> [What is expected] Read the entries below and pull out each line with the string "center".

══ Working data ══

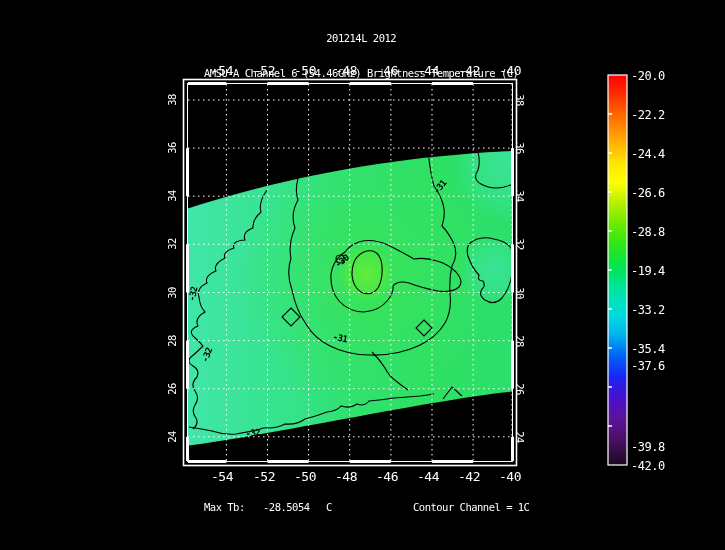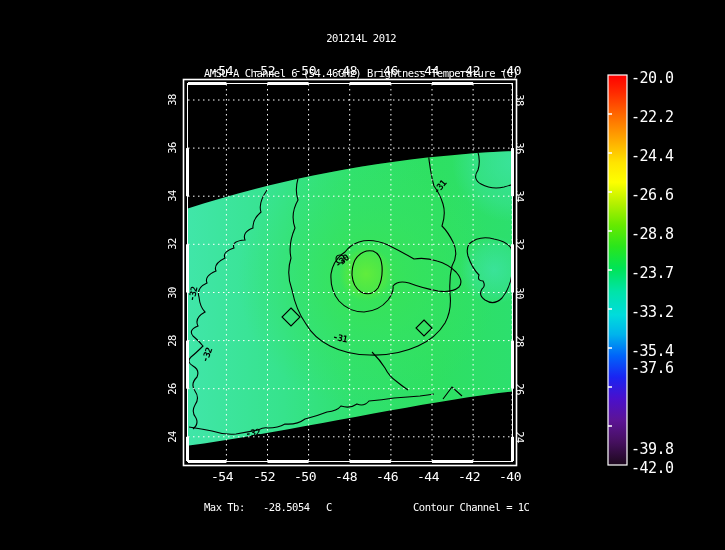--- a/index.html
+++ b/index.html
@@ -3,21 +3,21 @@
 <meta charset="utf-8">
 <style>
   html,body{margin:0;padding:0;background:#000;}
   #screen{position:relative;width:725px;height:550px;background:#000;overflow:hidden;
           font-family:"DejaVu Sans Mono",monospace;color:#fff;}
   .txt{position:absolute;font-size:10.5px;letter-spacing:-0.5px;white-space:pre;color:#fff;text-align:center;}
   .tick{position:absolute;width:30px;font-size:13px;letter-spacing:-0.5px;text-align:left;color:#fff;}
   .tickv{position:absolute;width:30px;height:12px;font-size:10.5px;letter-spacing:-0.5px;text-align:center;color:#fff;}
   .rotl{transform:rotate(-90deg);transform-origin:center;}
   .rotr{transform:rotate(90deg);transform-origin:center;}
-  .cblab{position:absolute;left:631px;width:42px;font-size:15px;letter-spacing:-0.5px;color:#fff;}
+  .cblab{position:absolute;left:631px;width:42px;font-size:12px;letter-spacing:-0.5px;color:#fff;}
   .clab{position:absolute;width:26px;height:10px;font-size:9px;line-height:10px;letter-spacing:-0.5px;
         text-align:center;color:#000;font-weight:bold;transform-origin:center;}
   svg{position:absolute;left:0;top:0;}
 </style>
 </head>
 <body>
 
 <div id="screen">
 
   <svg width="725" height="550" viewBox="0 0 725 550">
@@ -195,21 +195,21 @@
   <span class="tickv rotr" style="left:505px;top:287px;">30</span>
   <span class="tickv rotr" style="left:505px;top:335px;">28</span>
   <span class="tickv rotr" style="left:505px;top:383px;">26</span>
   <span class="tickv rotr" style="left:505px;top:431px;">24</span>
 
   <span class="cblab" style="top:69px;">-20.0</span>
   <span class="cblab" style="top:108px;">-22.2</span>
   <span class="cblab" style="top:147px;">-24.4</span>
   <span class="cblab" style="top:186px;">-26.6</span>
   <span class="cblab" style="top:225px;">-28.8</span>
-  <span class="cblab" style="top:264px;">-23.7</span>
+  <span class="cblab" style="top:264px;">-19.4</span>
   <span class="cblab" style="top:303px;">-33.2</span>
   <span class="cblab" style="top:342px;">-35.4</span>
   <span class="cblab" style="top:359px;">-37.6</span>
   <span class="cblab" style="top:420px;margin-top:20px;">-39.8</span>
   <span class="cblab" style="top:459px;">-42.0</span>
 
   <span class="clab" style="left:427px;top:182px;transform:rotate(-50deg);">-31</span>
   <span class="clab" style="left:329px;top:256px;transform:rotate(-38deg);">-30</span>
   <span class="clab" style="left:327px;top:333px;transform:rotate(12deg);">-31</span>
   <span class="clab" style="left:180px;top:289px;transform:rotate(-78deg);">-32</span>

═══

> [Solution to the exercise]
   .txt{position:absolute;font-size:10.5px;letter-spacing:-0.5px;white-space:pre;color:#fff;text-align:center;}
   .tickv{position:absolute;width:30px;height:12px;font-size:10.5px;letter-spacing:-0.5px;text-align:center;color:#fff;}
   .rotl{transform:rotate(-90deg);transform-origin:center;}
   .rotr{transform:rotate(90deg);transform-origin:center;}
         text-align:center;color:#000;font-weight:bold;transform-origin:center;}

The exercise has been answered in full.